» DIRECTIONS FOR THIS TASK
From the line that includes "- en nueve regiones" to the last line of the data, quote each line precisely; both boundary lines belong in the answer.

» DATASET EXTRACT
>>

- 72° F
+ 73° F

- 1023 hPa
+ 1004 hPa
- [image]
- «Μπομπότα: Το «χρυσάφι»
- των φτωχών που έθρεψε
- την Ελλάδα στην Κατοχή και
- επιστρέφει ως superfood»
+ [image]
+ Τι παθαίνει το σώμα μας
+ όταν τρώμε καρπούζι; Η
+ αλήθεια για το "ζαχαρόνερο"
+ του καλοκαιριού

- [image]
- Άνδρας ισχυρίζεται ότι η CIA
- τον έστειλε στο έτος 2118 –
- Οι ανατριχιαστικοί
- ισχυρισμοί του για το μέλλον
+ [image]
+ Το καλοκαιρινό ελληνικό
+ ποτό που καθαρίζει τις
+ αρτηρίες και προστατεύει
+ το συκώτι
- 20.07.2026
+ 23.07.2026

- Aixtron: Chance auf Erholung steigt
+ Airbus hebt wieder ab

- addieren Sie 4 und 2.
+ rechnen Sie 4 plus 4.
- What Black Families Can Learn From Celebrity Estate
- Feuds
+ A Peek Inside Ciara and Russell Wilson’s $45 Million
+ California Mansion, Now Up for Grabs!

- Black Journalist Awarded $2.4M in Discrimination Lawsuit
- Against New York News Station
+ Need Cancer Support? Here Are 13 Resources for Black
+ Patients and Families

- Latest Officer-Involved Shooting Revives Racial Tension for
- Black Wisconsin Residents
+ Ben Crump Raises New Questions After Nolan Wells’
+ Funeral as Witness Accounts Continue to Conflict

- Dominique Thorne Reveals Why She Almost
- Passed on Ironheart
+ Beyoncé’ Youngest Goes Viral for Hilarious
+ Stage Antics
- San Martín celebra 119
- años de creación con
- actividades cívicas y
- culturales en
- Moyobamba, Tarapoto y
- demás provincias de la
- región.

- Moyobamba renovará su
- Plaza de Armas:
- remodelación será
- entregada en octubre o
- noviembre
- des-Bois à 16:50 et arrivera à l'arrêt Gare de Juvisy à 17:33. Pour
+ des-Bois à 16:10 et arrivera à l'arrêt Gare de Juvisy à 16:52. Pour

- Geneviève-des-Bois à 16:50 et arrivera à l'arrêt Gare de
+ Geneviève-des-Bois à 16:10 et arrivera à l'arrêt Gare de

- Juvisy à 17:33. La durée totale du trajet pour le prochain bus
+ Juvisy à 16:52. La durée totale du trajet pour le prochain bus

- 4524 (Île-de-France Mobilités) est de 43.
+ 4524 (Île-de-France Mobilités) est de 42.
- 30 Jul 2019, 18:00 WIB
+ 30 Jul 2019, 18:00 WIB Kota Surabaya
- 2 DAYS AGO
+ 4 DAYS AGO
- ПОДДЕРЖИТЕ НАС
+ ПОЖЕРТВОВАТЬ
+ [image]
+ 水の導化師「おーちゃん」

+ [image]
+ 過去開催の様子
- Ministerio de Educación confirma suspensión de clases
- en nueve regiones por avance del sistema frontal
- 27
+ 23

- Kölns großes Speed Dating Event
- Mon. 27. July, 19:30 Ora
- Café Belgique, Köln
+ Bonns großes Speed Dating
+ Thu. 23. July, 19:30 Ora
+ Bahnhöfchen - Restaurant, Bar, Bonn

<<

» RESULT OF THE EXERCISE
- en nueve regiones por avance del sistema frontal
- 27
+ 23

- Kölns großes Speed Dating Event
- Mon. 27. July, 19:30 Ora
- Café Belgique, Köln
+ Bonns großes Speed Dating
+ Thu. 23. July, 19:30 Ora
+ Bahnhöfchen - Restaurant, Bar, Bonn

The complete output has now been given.